PROJECT SUMMARY Alzheimer’s disease is characterized by plaques formed by amyloid-beta (Ab) and tangles formed by phosphorylated tau, while Parkinson’s disease and dementia with Lewy bodies are characterized by aggregates of phosphorylated a-synuclein (a-Syn). However, aggregates of these proteins co-occur with high frequency in the brains of individuals with neurodegenerative disorders, and this co-occurrence is coincident with more rapid neurodegeneration. This overlap, together with evidence from cell and animal models point to synergistic pathogenic interactions among a-Syn, Ab, and tau that are poorly understood, and identifying novel therapeutically tractable targets for these complex debilitating disorders remains a major unmet medical need. We hypothesize that protein phosphatase 2A (PP2A) plays a central role in mediating these interactions and driving neurodegeneration, and that the demethylating enzyme of this master regulator, PP2A methylesterase, PME-1, is a viable therapeutic target for disease modification. PP2A dephosphorylates disease-associated forms of a-Syn, tau, and amyloid-b precursor protein (APP), and is itself dysregulated by increased levels of reactive oxygen species that are also a feature of diseased brains. In addition, PME-1 levels are increased and PP2A is demethylated and, therefore, hypoactive in brains affected with these diseases. Importantly, inhibiting PME-1 protects mice against individual exposure to pathogenic forms of a-Syn and Ab. Here, we propose to examine the role of PME-1 in the synergistic interactions among these pathogenic proteins as well as the therapeutic potential of inhibiting PME-1. In Aim 1, we will test the behavioral, biochemical, and neuropathological consequences of exposure to combinations of these proteins using novel mouse models with impaired PP2A methylation and activity due to increased PME-1 expression. And in Aim 2, we will test whether PME-1 inhibition, using genetic and pharmacological approaches, protects against the phenotype resulting from exposure to combinations of these pathogenic proteins. The results of these studies will elucidate the mechanisms underlying a-Syn-, Ab-, and tau-related co-pathologies, and test the potential of PME-1 inhibition as a disease modifying therapeutic approach for these disorders.
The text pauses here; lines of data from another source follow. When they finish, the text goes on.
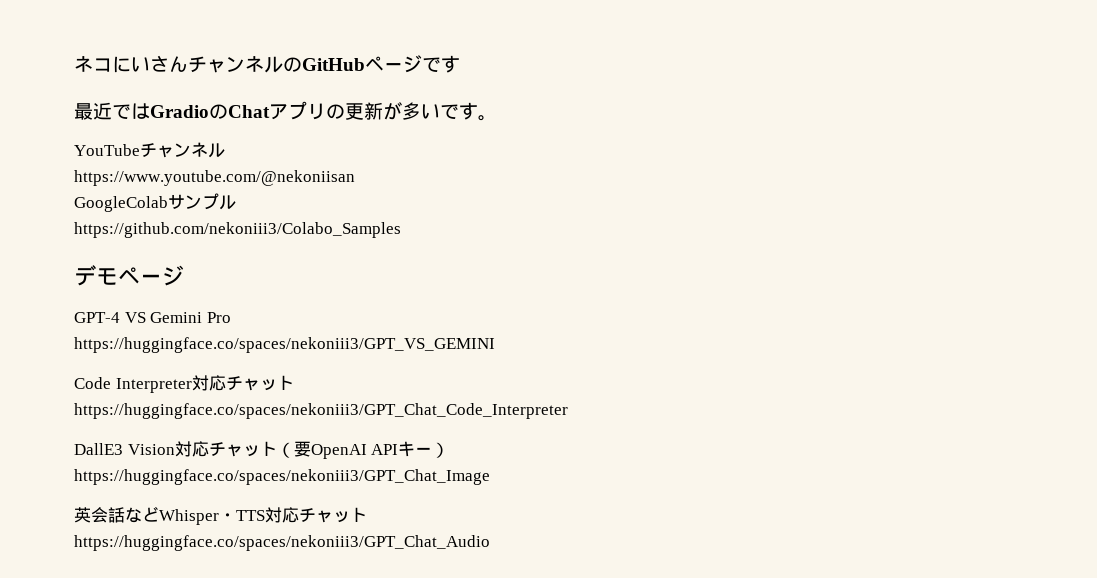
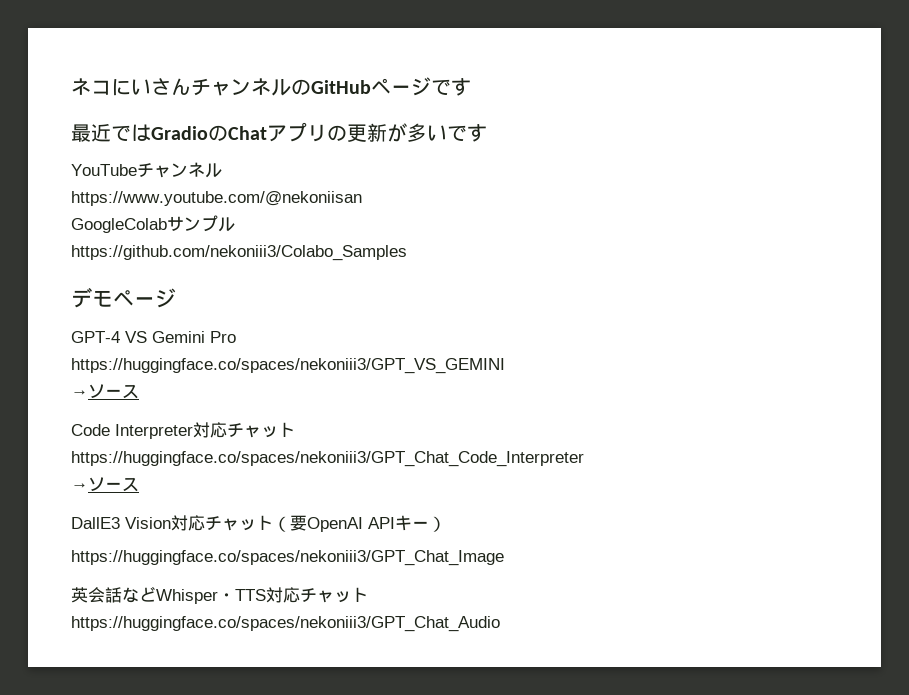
- 最近ではGradioのChatアプリの更新が多いです。
+ 最近ではGradioのChatアプリの更新が多いです
  https://huggingface.co/spaces/nekoniii3/GPT_VS_GEMINI
+ →ソース
  https://huggingface.co/spaces/nekoniii3/GPT_Chat_Code_Interpreter
+ →ソース

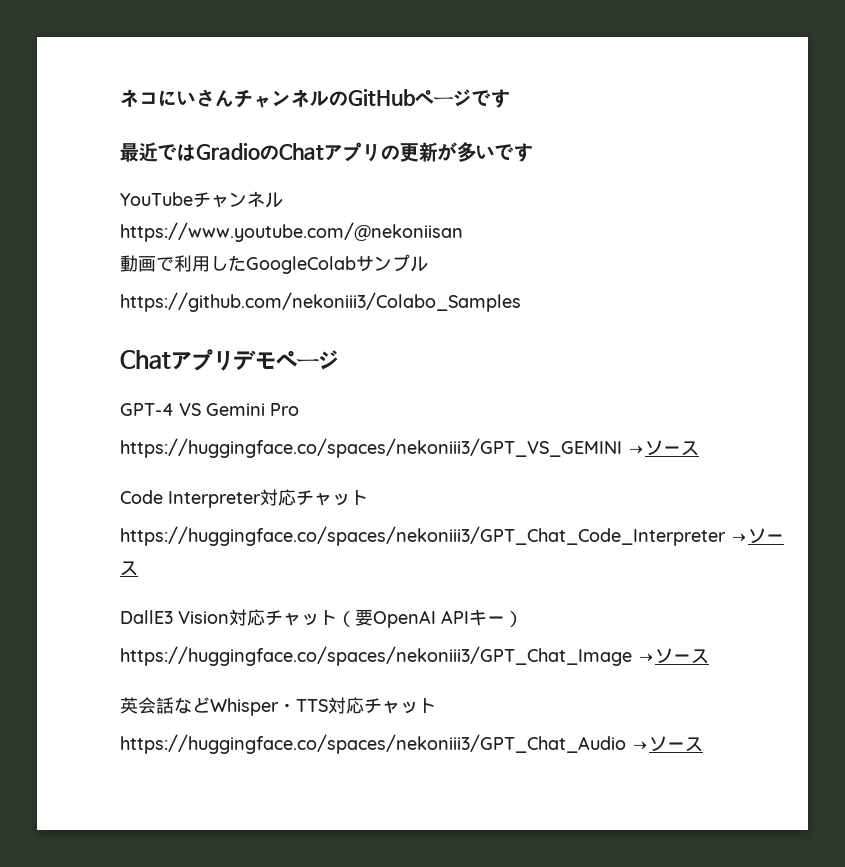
- GoogleColabサンプル
+ 動画で利用したGoogleColabサンプル
- デモページ
+ Chatアプリデモページ
- https://huggingface.co/spaces/nekoniii3/GPT_VS_GEMINI
- →ソース
+ https://huggingface.co/spaces/nekoniii3/GPT_VS_GEMINI →ソース
- https://huggingface.co/spaces/nekoniii3/GPT_Chat_Code_Interpreter
- →ソース
+ https://huggingface.co/spaces/nekoniii3/GPT_Chat_Code_Interpreter →ソース
- https://huggingface.co/spaces/nekoniii3/GPT_Chat_Image
+ https://huggingface.co/spaces/nekoniii3/GPT_Chat_Image →ソース
- https://huggingface.co/spaces/nekoniii3/GPT_Chat_Audio
+ https://huggingface.co/spaces/nekoniii3/GPT_Chat_Audio →ソース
项目概要 阿尔茨海默氏病的特点是由淀粉样蛋白 (Ab) 形成的斑块和由淀粉样蛋白 (Ab) 形成的缠结 磷酸化 tau 蛋白，而帕金森病和路易体痴呆症的特点是聚集 然而，这些蛋白质的聚集体以高频率同时出现。 患有神经退行性疾病的个体的大脑，这种同时发生与更快速的发生一致 这种重叠以及来自细胞和动物模型的证据表明存在协同作用。 a-Syn、Ab 和 tau 之间的致病相互作用知之甚少，并确定新的 这些复杂的衰弱性疾病的治疗目标仍然​​是一个未满足的主要医疗需求。 我们发现蛋白磷酸酶 2A (PP2A) 在介导这些相互作用中发挥着核心作用，并且 驱动神经退行性变，并且这个主调节器的去甲基化酶 PP2A 甲酯酶， PME-1 是疾病修饰的可行治疗靶点。 a-Syn、tau 和淀粉样蛋白-b 前体蛋白 (APP) 的活性，并且其本身因反应性水平增加而失调 氧也是患病大脑的一个特征。此外，PME-1 水平升高，PP2A 水平升高。 去甲基化，因此在受这些疾病影响的大脑中活性低下，重要的是抑制 PME-1。 保护小鼠免受个体暴露于致病形式的 a-Syn 和 Ab 的影响。在这里，我们建议进行检查。 PME-1 在这些致病蛋白之间的协同相互作用中的作用以及治疗作用 抑制 PME-1 的潜力 在目标 1 中，我们将测试行为、生化和神经病理学。 使用 PP2A 受损的新型小鼠模型暴露于这些蛋白质组合的后果 由于 PME-1 表达增加而导致的甲基化和活性 在目标 2 中，我们将测试 PME-1 是否受到抑制， 使用遗传和药理学方法，防止因暴露于环境而产生的表型 这些致病蛋白的组合将阐明其潜在机制。 a-Syn-、Ab- 和 tau 相关的共同病理学，并测试 PME-1 抑制作为疾病修饰的潜力 这些疾病的治疗方法。